次にショーケースに入ったお札をみた。読めん。100という数字はわかるが文字は読めないわ。あとサインが書かれているな。
「この100・・・」
「100ファーですね。この世界の通貨でございます」
ファーと読むのか。この国の言葉を早く覚えなきゃだな。
「この100ファーで何が買えますか?」
「食材なら高級な物でなければ、大体買えると思います」
「宿泊は?」
「・・・良心的で食事なしなら・・・」
なるほど、あまり価値は高くないな
「このサインの人は有名な人ですか?」
「拝見してよろしいでしょうか?」
「はい、どうぞ」
メイドさんに渡した。メイドさんは凝視し
「バレ・・・ス・バ・・・レット・・・。バレス・バレットと書かれていますね。申し訳ありませんが私は存じ上げません」
「そうですか・・・」
俺にお札を返してきた。そうか有名な人物のサインかと思ったが違ったか~
「この国の紙幣は造幣局に所属している書記系クラスの方のサインがなければ紙幣として扱われないのです」
サインが紙幣に必要?ああ。偽造防止のためか。日本で紙幣が使われた初期のころは、判子が押していないのは無効だったというのを聞いたことがあるな
「ってことは・・・」
「はい、造幣局の誰かのサインかと・・・」
なんだ有名人のサインかと思ったが違うのか。でも一応はとっておこう。
「あ、あの、この三つ使い方を教えてもらえますか」
この3つ何に使うか検討もつかん。
「オルト、ファーネル、デルコルンという名前としか存じません・・・」
話をそらそうとしたら、さらに気まずくなったーーー。王様くれるんなら説明書とかつけといてくださいよ。
「申し訳ありません」
メイドさんが申し訳なさそうな顔だった。いや俺、怒ってないからね。
「いえいえ、こちらこそ。あっそろそろ寝るんで戻っていいですよ」
さっきまで寝ていた?からそこまで眠くはないですけどね。
「心遣いありがとうございます。あ、明日は食事のあとにクサナギ様にはリリアントガーデンに向かってほしいとの言伝です」
また新たな単語が・・・今日覚えること多いな。
「そこは、遠いんですか?」
「徒歩なら一か月、馬車での半月くらいかかります」
えっそんな遠いの?そんな歩いたことないけど大丈夫かな?
「ご安心ください。クサナギ様はワープゲートの使用が認められているので、一瞬ですよ」
「そうですか。せっかくの異世界なので自分の足で行きたかったんですけどね」
よ、よかった―――。一週間ぐらいならいいけど、さすがに一か月はきついと思っていたので、助かった(喜)
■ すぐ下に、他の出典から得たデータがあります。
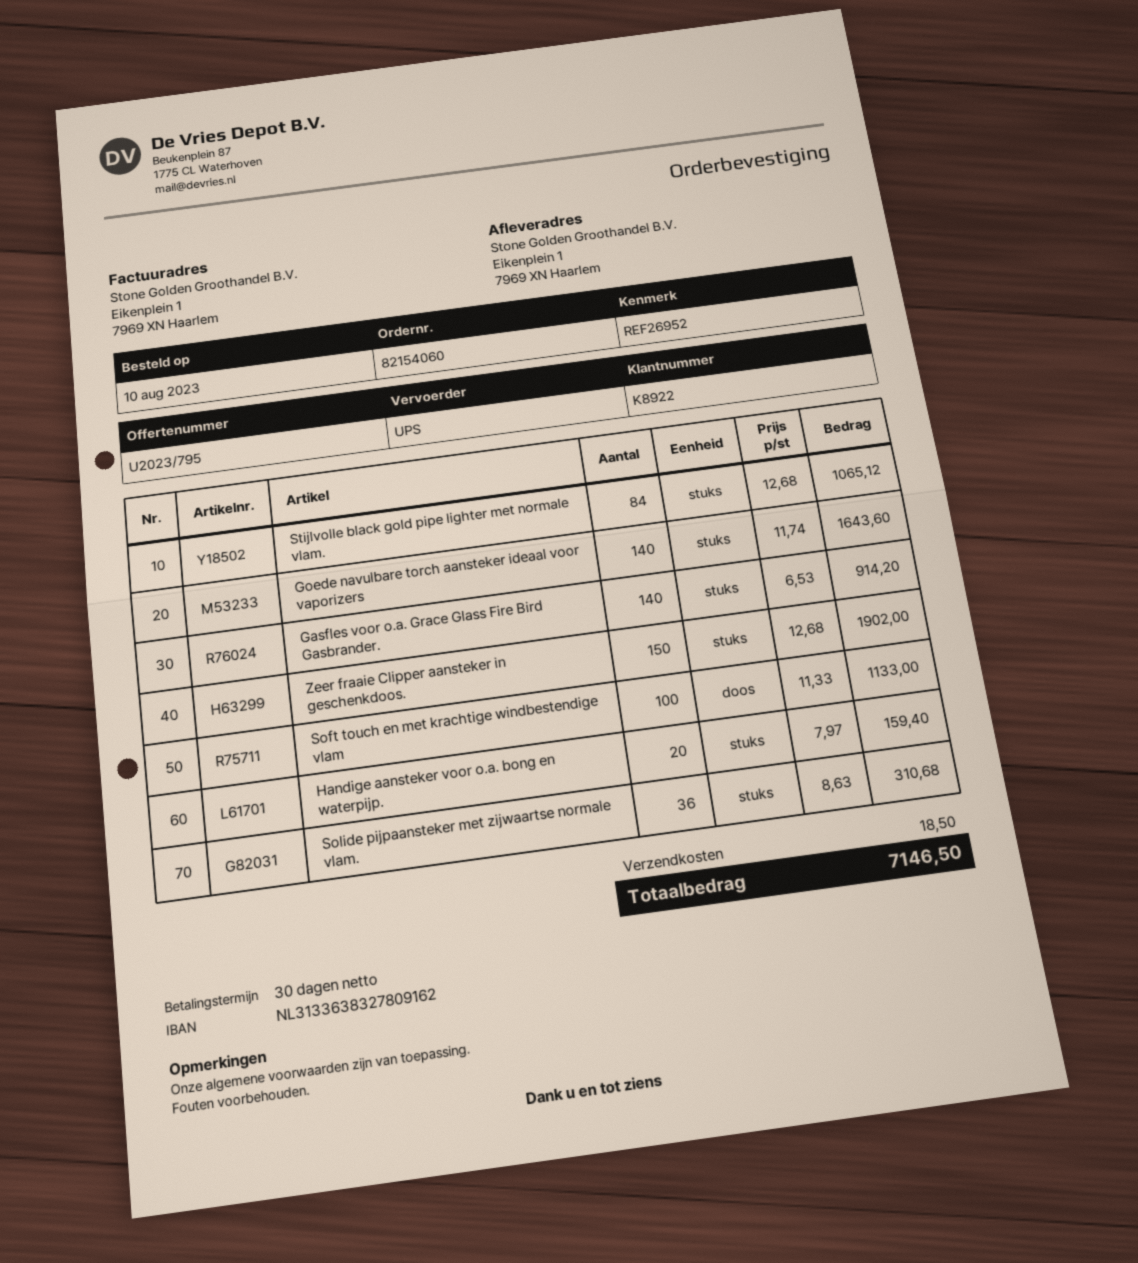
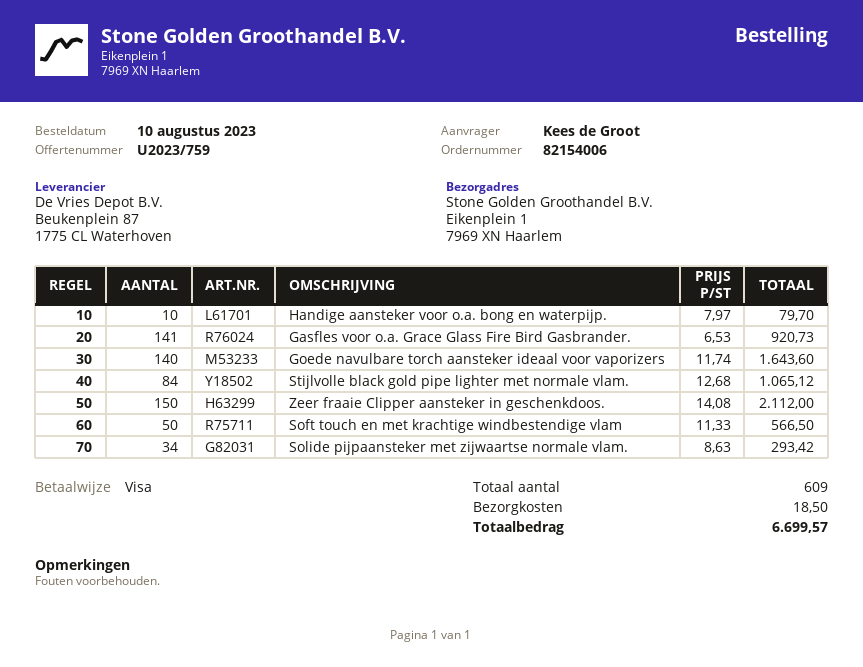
quote number: U2023/795 -> U2023/759
order number: 82154060 -> 82154006
Gasfles voor o.a. Grace Glass Fire Bird Gasbrander.: 140 x 6.53 = 914.20 -> 141 x 6.53 = 920.73
Zeer fraaie Clipper aansteker in geschenkdoos.: 150 x 12.68 = 1902.00 -> 150 x 14.08 = 2112.00
Soft touch en met krachtige windbestendige vlam: 100 x 11.33 = 1133.00 -> 50 x 11.33 = 566.50
Handige aansteker voor o.a. bong en waterpijp.: 20 x 7.97 = 159.40 -> 10 x 7.97 = 79.70
Solide pijpaansteker met zijwaartse normale vlam.: 36 x 8.63 = 310.68 -> 34 x 8.63 = 293.42
total: 7146.50 -> 6699.57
「それでしたら、私から徒歩がいいと伝えましょうか?」
「いえ、ご厚意をむげにはできません。ワープでお願いします」
「そうですか。わりました。それでは失礼します」
メイドさんが会釈してでていった。
リリアントガーデンどんなところなんだろうな?というか俺はそこでなにをするんだろう?商人は戦闘系じゃないのは今日だけで十分わかったし。店でもだそうかな~この世界の人からしたらカレーとか焼きそばとか珍しいだろうし。ん。それがいいような気がしてきた。問題は材料があるかどうかだな。それはリリアントガーデンのトップの人に交渉してみよう。